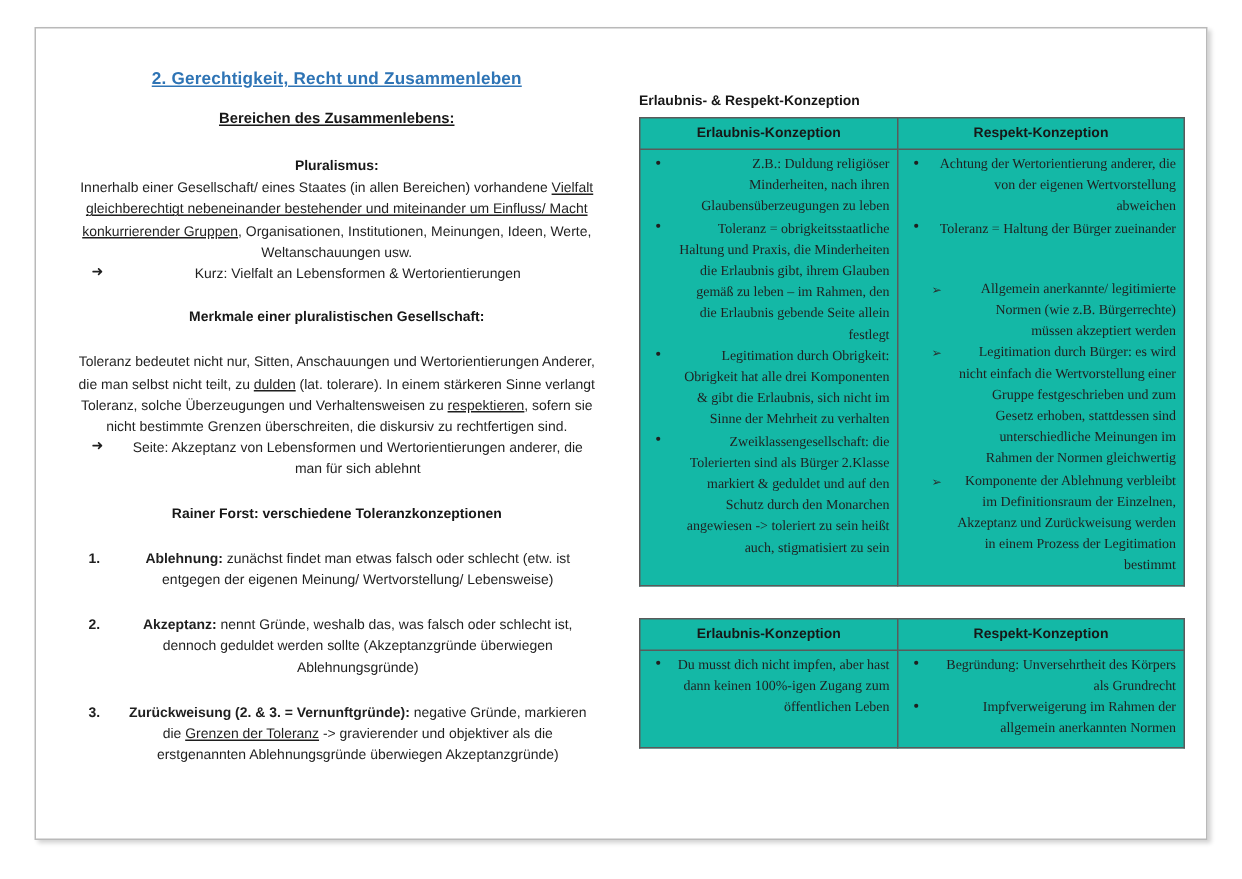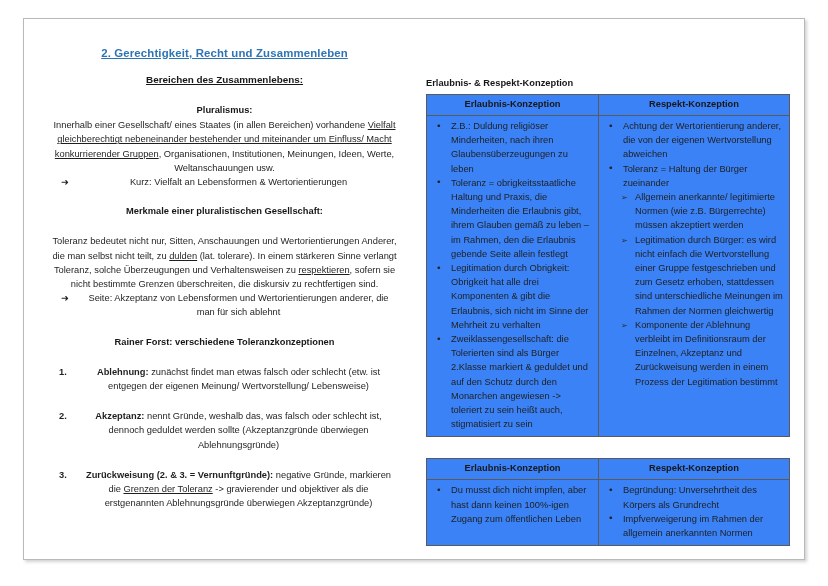--- a/index.html
+++ b/index.html
@@ -51,7 +51,7 @@
   .col-right {
     position: absolute;
     left: 402px;
-    top: 58px;
+    top: 42px;
     width: 365px;
   }
 

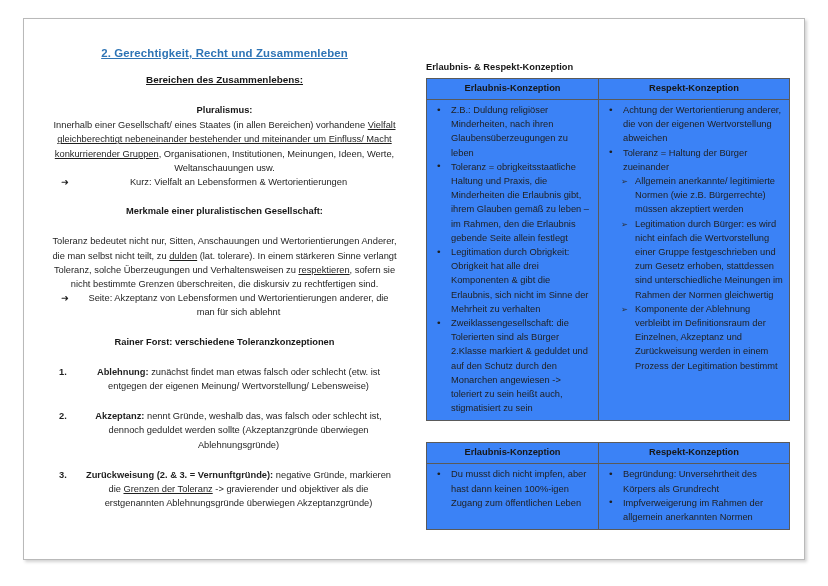--- a/index.html
+++ b/index.html
@@ -170,7 +170,7 @@
     border-collapse: collapse;
     width: 363px;
     table-layout: fixed;
-    background: #3b82f6;
+    background: #14b8a6;
   }
   table.konz th,
   table.konz td {

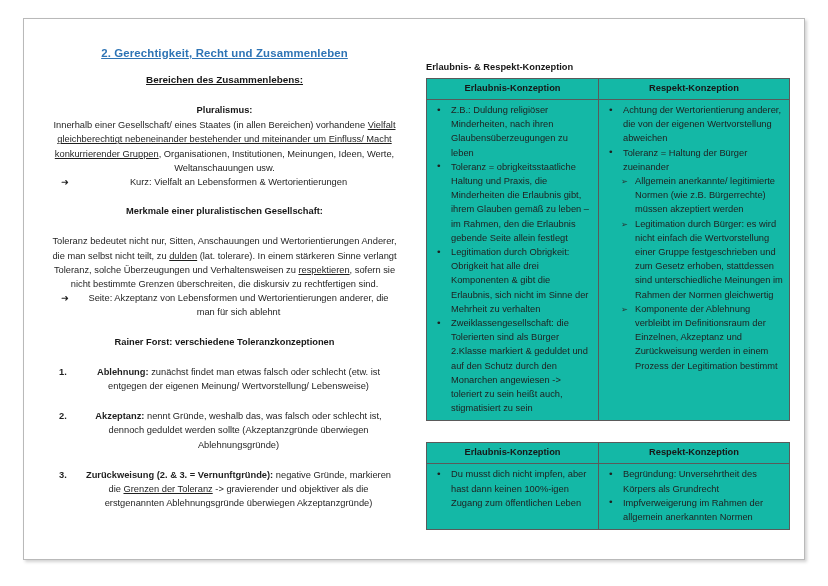--- a/index.html
+++ b/index.html
@@ -199,11 +199,12 @@
   ul.blist > li, ul.alist > li {
     position: relative;
     padding-left: 22px;
-    font-family: Liberation Sans, sans-serif;
+    font-family: Liberation Serif, serif;
     font-size: 9.3px;
     line-height: 14.2px;
     color: #1f1f1f;
     margin: 0 0 0 0;
+    text-align: right;
   }
   ul.blist > li::before {
     content: "\2022";

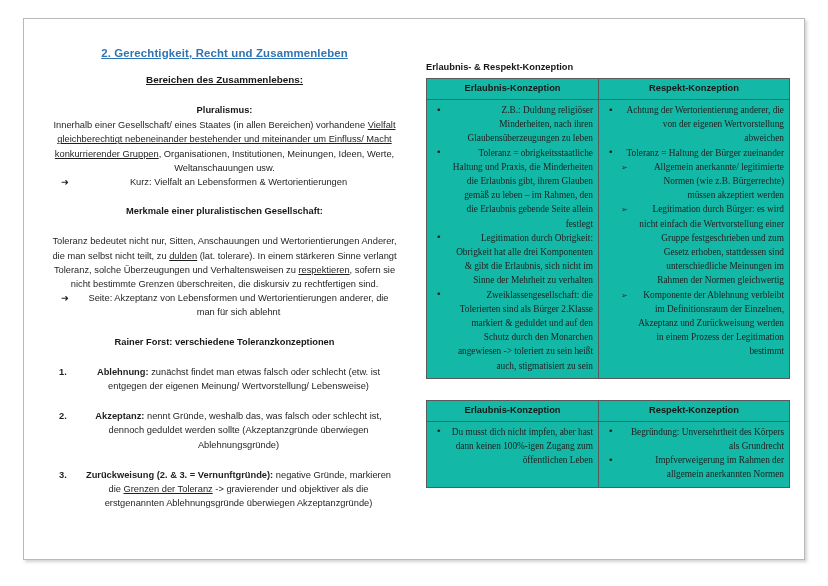--- a/index.html
+++ b/index.html
@@ -228,6 +228,7 @@
   }
   ul.alist {
     margin-left: 14px;
+    margin-top: 26px;
   }
   ul.alist > li { padding-left: 20px; }
 

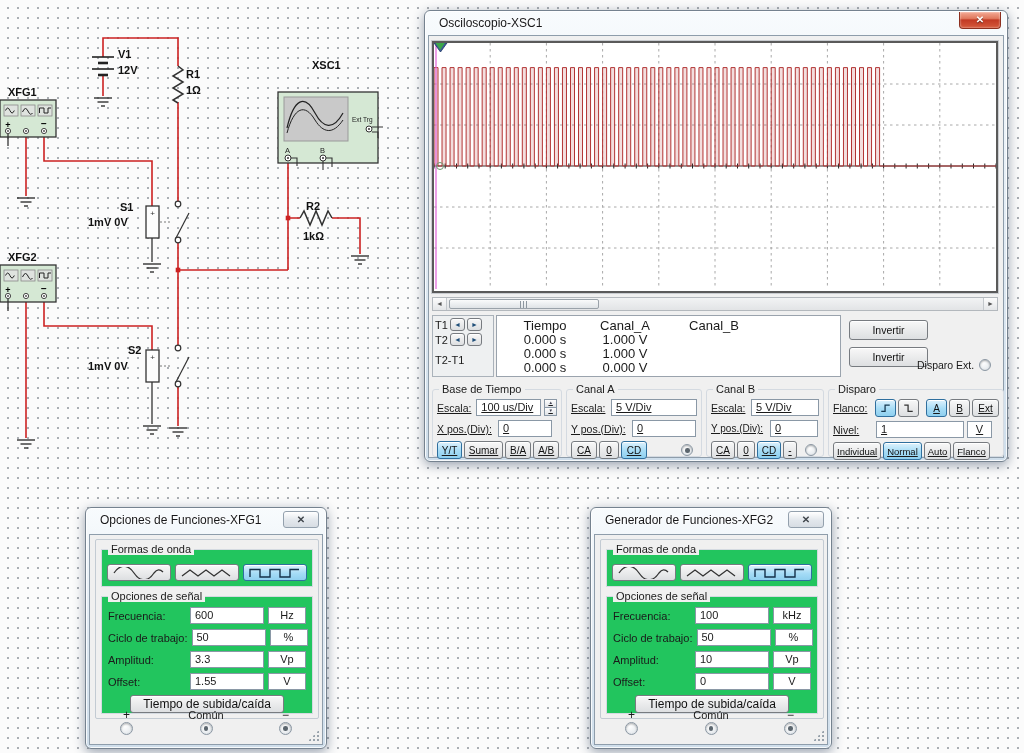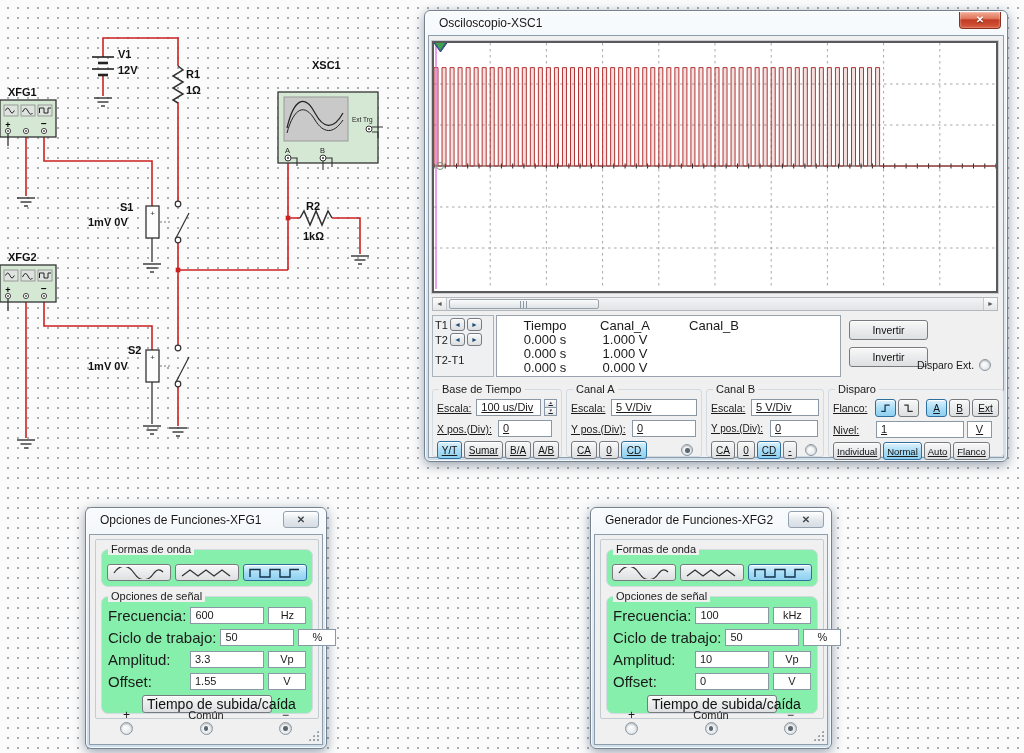--- a/index.html
+++ b/index.html
@@ -85,7 +85,7 @@
   #fg1 { left:85px; top:507px; } #fg2 { left:590px; top:507px; }
   .fg .client { top:26px; }
   .fg-panel { position:absolute; left:5px; top:4px; width:224px; height:180px; border:1px solid #c3cbd3; border-radius:2px; }
-  .fg-grp { position:absolute; left:5px; border:1px solid #d4dae1; border-radius:7px; background:#86efac; }
+  .fg-grp { position:absolute; left:5px; border:1px solid #d4dae1; border-radius:0; background:#22c55e; }
   .fg-grp .glabel { background:#f0f0f0; }
   .fg-waves { top:9px; width:212px; height:38px; display:flex; align-items:flex-end; justify-content:center; gap:4px; padding-bottom:5px; }
   .wbtn { width:64px; height:17px; padding:0; }

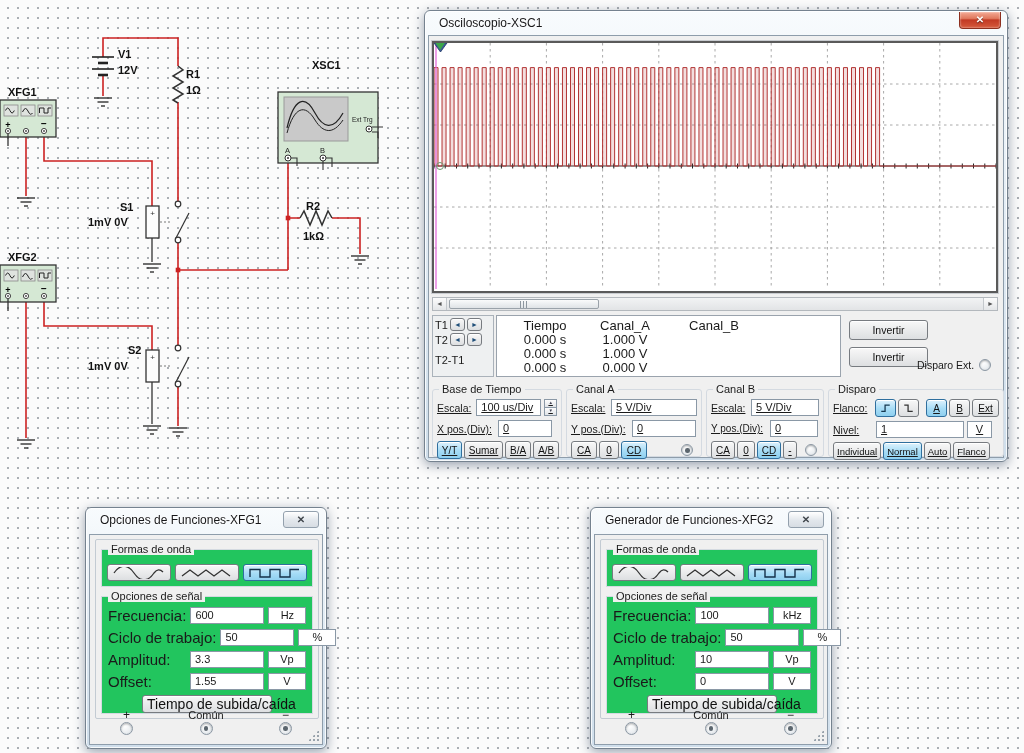--- a/index.html
+++ b/index.html
@@ -91,7 +91,7 @@
   .wbtn { width:64px; height:17px; padding:0; }
   .fg-opts { top:56px; width:212px; height:118px; padding-top:10px; }
   .frow { display:grid; grid-template-columns:1fr 74px 38px; gap:4px; align-items:center; padding:0 6px; margin-bottom:5px; }
-  .frow .lbl { font-size:15px; }
+  .frow .lbl { font-size:11px; }
   .risebtn { display:block; margin:2px auto 12px; width:130px; height:18px; font-size:14px; }
   .fg-terms { position:absolute; left:0; right:0; bottom:4px; height:30px; display:flex; justify-content:space-between; padding:0 30px; }
   .term { display:flex; flex-direction:column; align-items:center; gap:1px; }

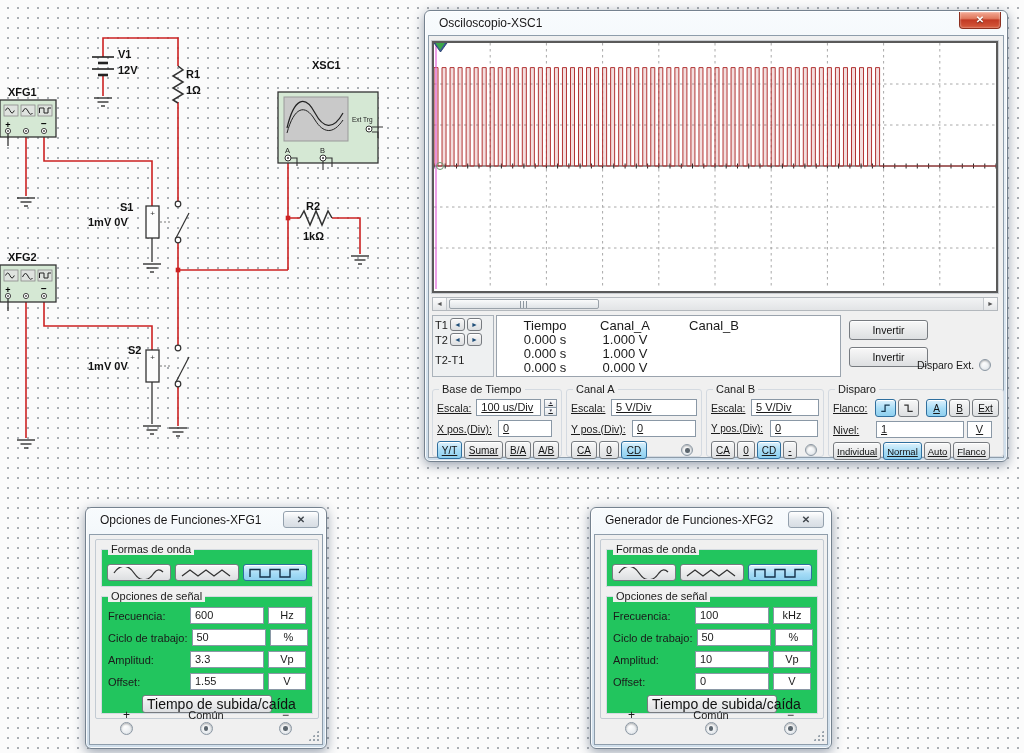--- a/index.html
+++ b/index.html
@@ -92,7 +92,7 @@
   .fg-opts { top:56px; width:212px; height:118px; padding-top:10px; }
   .frow { display:grid; grid-template-columns:1fr 74px 38px; gap:4px; align-items:center; padding:0 6px; margin-bottom:5px; }
   .frow .lbl { font-size:11px; }
-  .risebtn { display:block; margin:2px auto 12px; width:130px; height:18px; font-size:14px; }
+  .risebtn { display:block; margin:2px auto 12px; width:154px; height:18px; font-size:12px; }
   .fg-terms { position:absolute; left:0; right:0; bottom:4px; height:30px; display:flex; justify-content:space-between; padding:0 30px; }
   .term { display:flex; flex-direction:column; align-items:center; gap:1px; }
   .term .tl { font-size:12px; line-height:11px; }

- _PROBLEM DETAILS_
Only the lines from the beginning of the records through the line bearing "position:absolute; left:5px; top:4px;" belong in the answer, copied word for word with pictures left out.

- _SOLUTION TO THE EXERCISE_
--- a/index.html
+++ b/index.html
@@ -51,7 +51,7 @@
   .col-right {
     position: absolute;
     left: 402px;
-    top: 58px;
+    top: 42px;
     width: 365px;
   }
 

--- a/index.html
+++ b/index.html
@@ -170,7 +170,7 @@
     border-collapse: collapse;
     width: 363px;
     table-layout: fixed;
-    background: #3b82f6;
+    background: #14b8a6;
   }
   table.konz th,
   table.konz td {

--- a/index.html
+++ b/index.html
@@ -199,11 +199,12 @@
   ul.blist > li, ul.alist > li {
     position: relative;
     padding-left: 22px;
-    font-family: Liberation Sans, sans-serif;
+    font-family: Liberation Serif, serif;
     font-size: 9.3px;
     line-height: 14.2px;
     color: #1f1f1f;
     margin: 0 0 0 0;
+    text-align: right;
   }
   ul.blist > li::before {
     content: "\2022";

--- a/index.html
+++ b/index.html
@@ -228,6 +228,7 @@
   }
   ul.alist {
     margin-left: 14px;
+    margin-top: 26px;
   }
   ul.alist > li { padding-left: 20px; }
 

--- a/index.html
+++ b/index.html
@@ -85,7 +85,7 @@
   #fg1 { left:85px; top:507px; } #fg2 { left:590px; top:507px; }
   .fg .client { top:26px; }
   .fg-panel { position:absolute; left:5px; top:4px; width:224px; height:180px; border:1px solid #c3cbd3; border-radius:2px; }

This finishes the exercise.